Tan vital fue ese rescate para una familia argentina, que volvieron a invitarlos a él y su hermano a la hacienda familiar que tenían en Mendoza y también a Buenos Aires. "Fue mi hermano, yo no quise", dice Miguel Angel.

Sí recuerda con afecto a una turista capitalina que cada Navidad les preparaba y llevaba pan de pascua: "Habíamos salvado a su único hijo en Navidad. Y hasta que murió nos vino a ver".

"Ahora, la gente ha tomado más conciencia del mar; antes no hacían caso y se metían no más", reflexiona. Y no deja de comentar cómo ha cambiado el tipo de turista en Reñaca: "Yo llegué aquí cuando había carpas y venían familias bien acomodadas. Ahora no hay mucho de eso, y mucha gente viene a aparentar roce social, que se nota a la legua que no tiene", se ríe.

Ni idea tiene de cuántas personas ha sacado del mar, pero no olvida de quién aprendió. Doce años tenía cuando buceó por primera vez "por las mías no más", dice, porque su padre iquiqueño le había enseñado a nadar muy bien. "De la escuela me arrancaba a la playa en Recreo, donde vivíamos" y, por eso, a los 16 años, ahí mismo quiso aprender a salvar vidas con los antiguos salvavidas, liderados por Carlos Soto, en playa Poca Ola, hoy desaparecida. "Lo primero que me enseñaron fue a remolcar, a no tenerle miedo al mar y reconocerlo: ver por dónde chupa, por dónde bota, por dónde corre la corriente. Uno siempre tiene que estar con la vista en el mar", afirma. Y agrega: "Un salvavidas aunque no sepa nadar bien, tiene que tener corazón y no tenerles miedo a las personas, porque una persona ahogándose se tira encima. Hay que calmarla, saber zafarse y remolcarla".

Lejos del rudimentario equipo con el que comenzó, hoy, al estilo Baywatch, los 16 salvavidas de Reñaca tienen caseta, tenida con filtro UV y un práctico flotador que estrenarán este verano, que facilita el remolque de bañistas. Eso, sumado a las motos de agua y mayores unidades navales y aéreas que apoyan la tarea.

"Los salvavidas de ahora tienen todos los elementos de seguridad para trabajar.
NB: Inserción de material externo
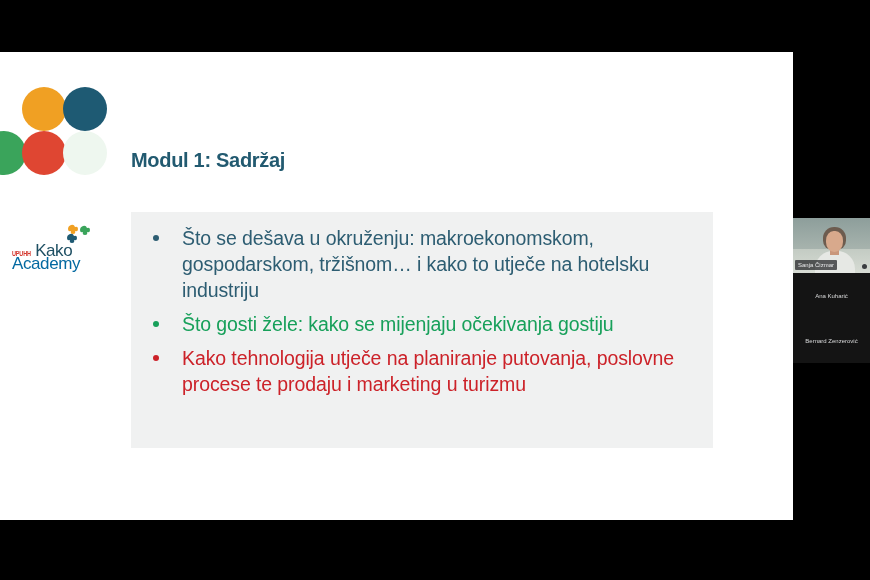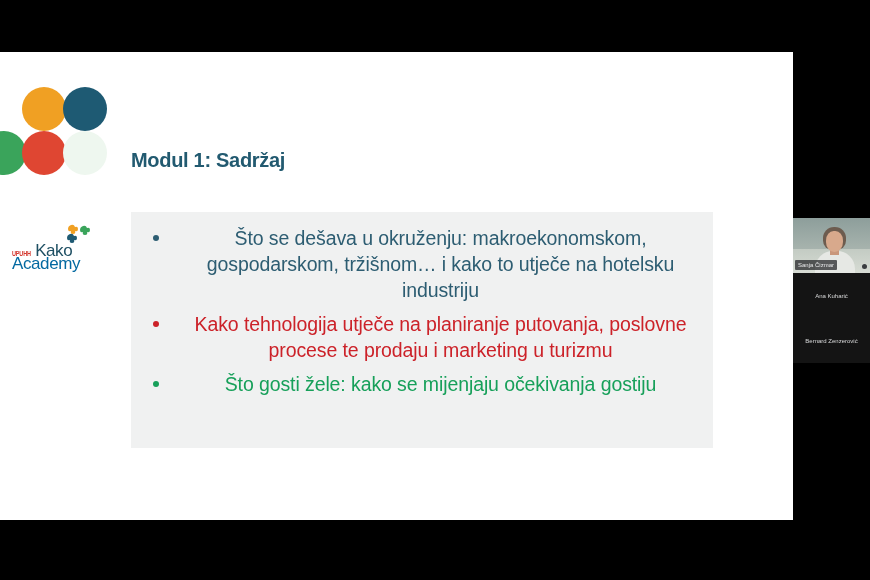--- a/index.html
+++ b/index.html
@@ -120,21 +120,20 @@
     width: 582px;
     height: 236px;
     background: #f0f1f1;
     padding: 0;
     box-sizing: border-box;
   }
   ul.bullets {
     list-style: none;
     margin: 0;
     padding: 13px 14px 0 9px;
-    text-align: center;
   }
   li.bullet {
     position: relative;
     padding-left: 42px;
     margin-bottom: 8px;
     font-size: 19.5px;
     line-height: 26px;
     letter-spacing: -0.1px;
   }
   li.bullet .marker {
@@ -279,27 +278,27 @@
     </div>
 
     <div id="slide-title">Modul 1: Sadržaj</div>
 
     <div id="content-box">
       <ul class="bullets">
         <li class="bullet c-teal">
           <span class="marker"></span>
           <span>Što se dešava u okruženju: makroekonomskom, gospodarskom, tržišnom… i kako to utječe na hotelsku industriju</span>
         </li>
+        <li class="bullet c-green">
+          <span class="marker"></span>
+          <span>Što gosti žele: kako se mijenjaju očekivanja gostiju</span>
+        </li>
         <li class="bullet c-red">
           <span class="marker"></span>
           <span>Kako tehnologija utječe na planiranje putovanja, poslovne procese te prodaju i marketing u turizmu</span>
-        </li>
-        <li class="bullet c-green">
-          <span class="marker"></span>
-          <span>Što gosti žele: kako se mijenjaju očekivanja gostiju</span>
         </li>
       </ul>
     </div>
 
   </div>
 
   <div id="participants">
 
     <div class="tile" id="tile-video">
       <span class="cam-wall"></span>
Yo empecé a los 16 a puro amarre, a pulso, con un flotador y el cordel con el que tirábamos a la gente de la orilla", recuerda.

Buzo mariscador y pescador artesanal desde los 18, cuando fue visado por la Armada, trabajó en la caleta El Membrillo, y hoy lo hace en la Montemar, vecina a Cochoa. Si no es en bote, es bajo el agua, pero a diario Miguel Angel sale al mar. "Me gusta. Siempre me gustó tener una vida compatible con el mar. Estoy en mi casa y me ahogo. Tengo que estar al lado del mar, de la brisa marina, debajo del agua. Es otro mundo, me entiende", afirma.

Hasta tres horas diarias puede bucear, sacando jaibas, lapas y locos -cuando no hay veda- y con casi 60 años puede nadar 400 metros en siete minutos, ayudado con aletas. "No es la velocidad la clave; es no perder de vista a la persona que se ahoga", asegura. Y dice, sin humildad: "Un par de resfríos al año es de lo que me tengo que cuidar, nada grave".